> [Recorded information]:

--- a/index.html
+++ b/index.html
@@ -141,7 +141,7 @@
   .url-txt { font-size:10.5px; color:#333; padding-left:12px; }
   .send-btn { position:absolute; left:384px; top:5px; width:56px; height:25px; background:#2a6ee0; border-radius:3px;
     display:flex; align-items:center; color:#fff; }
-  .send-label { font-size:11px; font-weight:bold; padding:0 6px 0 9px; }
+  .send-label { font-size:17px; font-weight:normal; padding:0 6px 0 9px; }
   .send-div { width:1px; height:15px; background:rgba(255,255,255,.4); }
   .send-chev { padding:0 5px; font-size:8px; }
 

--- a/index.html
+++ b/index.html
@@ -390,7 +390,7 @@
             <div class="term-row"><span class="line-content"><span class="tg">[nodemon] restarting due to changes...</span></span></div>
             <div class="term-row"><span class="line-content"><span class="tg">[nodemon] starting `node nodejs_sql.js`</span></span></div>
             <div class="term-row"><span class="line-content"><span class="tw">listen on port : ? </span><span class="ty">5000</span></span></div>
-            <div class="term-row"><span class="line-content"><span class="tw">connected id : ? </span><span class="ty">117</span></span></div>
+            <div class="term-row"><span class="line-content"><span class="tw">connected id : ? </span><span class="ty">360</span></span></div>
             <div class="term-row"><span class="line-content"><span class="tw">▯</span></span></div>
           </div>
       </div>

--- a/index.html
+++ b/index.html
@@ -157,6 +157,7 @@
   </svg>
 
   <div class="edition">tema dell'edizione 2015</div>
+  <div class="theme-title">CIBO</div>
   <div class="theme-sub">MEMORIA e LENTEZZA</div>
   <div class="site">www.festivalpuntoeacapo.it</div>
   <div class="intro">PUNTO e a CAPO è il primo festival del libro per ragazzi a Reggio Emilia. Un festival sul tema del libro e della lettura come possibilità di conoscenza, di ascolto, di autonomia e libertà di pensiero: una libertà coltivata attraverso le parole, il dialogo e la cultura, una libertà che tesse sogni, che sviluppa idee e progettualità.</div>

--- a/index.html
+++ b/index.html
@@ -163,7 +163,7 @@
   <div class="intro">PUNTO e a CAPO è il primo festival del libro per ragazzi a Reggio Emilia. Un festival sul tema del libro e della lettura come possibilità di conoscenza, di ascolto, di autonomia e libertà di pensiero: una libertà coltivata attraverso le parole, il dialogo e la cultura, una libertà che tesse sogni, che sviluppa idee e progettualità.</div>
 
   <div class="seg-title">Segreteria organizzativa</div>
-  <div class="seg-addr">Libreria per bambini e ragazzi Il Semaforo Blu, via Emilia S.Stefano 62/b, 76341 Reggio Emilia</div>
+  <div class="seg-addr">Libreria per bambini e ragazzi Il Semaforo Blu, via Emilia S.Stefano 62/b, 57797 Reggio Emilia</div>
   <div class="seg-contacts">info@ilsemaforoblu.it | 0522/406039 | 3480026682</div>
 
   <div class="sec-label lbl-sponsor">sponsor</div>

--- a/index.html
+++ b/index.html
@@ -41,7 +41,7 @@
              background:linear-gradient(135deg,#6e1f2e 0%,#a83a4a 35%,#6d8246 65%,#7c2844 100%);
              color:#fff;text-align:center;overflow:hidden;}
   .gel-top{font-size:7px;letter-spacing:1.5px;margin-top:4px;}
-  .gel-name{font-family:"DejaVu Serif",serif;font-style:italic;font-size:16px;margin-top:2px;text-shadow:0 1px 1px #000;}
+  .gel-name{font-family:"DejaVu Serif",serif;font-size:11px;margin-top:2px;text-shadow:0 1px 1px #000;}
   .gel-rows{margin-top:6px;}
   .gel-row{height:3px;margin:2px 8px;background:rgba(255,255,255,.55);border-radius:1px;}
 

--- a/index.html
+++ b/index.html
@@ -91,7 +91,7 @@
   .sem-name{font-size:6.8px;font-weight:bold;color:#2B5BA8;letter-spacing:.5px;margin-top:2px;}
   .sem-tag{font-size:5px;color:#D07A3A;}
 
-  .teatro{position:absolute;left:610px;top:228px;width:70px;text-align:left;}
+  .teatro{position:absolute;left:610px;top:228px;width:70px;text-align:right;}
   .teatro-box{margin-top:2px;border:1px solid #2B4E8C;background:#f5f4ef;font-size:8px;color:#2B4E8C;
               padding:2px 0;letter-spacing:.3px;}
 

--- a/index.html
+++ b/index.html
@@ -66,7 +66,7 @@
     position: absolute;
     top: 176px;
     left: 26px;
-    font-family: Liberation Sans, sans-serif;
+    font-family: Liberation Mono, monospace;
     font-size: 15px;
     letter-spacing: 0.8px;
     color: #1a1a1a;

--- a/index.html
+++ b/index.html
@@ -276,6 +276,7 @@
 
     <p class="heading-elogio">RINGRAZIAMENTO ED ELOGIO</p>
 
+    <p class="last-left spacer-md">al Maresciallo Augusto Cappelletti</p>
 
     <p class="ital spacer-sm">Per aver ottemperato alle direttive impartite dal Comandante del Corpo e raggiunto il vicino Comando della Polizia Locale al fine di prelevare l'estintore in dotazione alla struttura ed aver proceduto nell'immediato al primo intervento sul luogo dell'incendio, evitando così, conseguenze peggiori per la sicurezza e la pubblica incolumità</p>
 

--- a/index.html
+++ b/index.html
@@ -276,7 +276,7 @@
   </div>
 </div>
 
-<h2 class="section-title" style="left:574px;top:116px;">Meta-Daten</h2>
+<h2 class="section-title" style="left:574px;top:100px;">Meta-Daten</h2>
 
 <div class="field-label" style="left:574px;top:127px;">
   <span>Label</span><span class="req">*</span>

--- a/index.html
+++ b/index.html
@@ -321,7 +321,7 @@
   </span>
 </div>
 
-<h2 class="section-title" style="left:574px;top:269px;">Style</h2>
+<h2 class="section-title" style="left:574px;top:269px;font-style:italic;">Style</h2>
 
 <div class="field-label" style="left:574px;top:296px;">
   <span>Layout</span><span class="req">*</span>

> [What you need to do]: The reply should hold only the lines of the listing above starting at the line containing "padding:0 5px; font-size:8px;" and ending at the line containing "due to changes...</span></span></div>", exactly as written.

> [Exercise solution]:
   .send-chev { padding:0 5px; font-size:8px; }
 

--- a/index.html
+++ b/index.html
@@ -390,7 +390,7 @@
             <div class="term-row"><span class="line-content"><span class="tg">[nodemon] restarting due to changes...</span></span></div>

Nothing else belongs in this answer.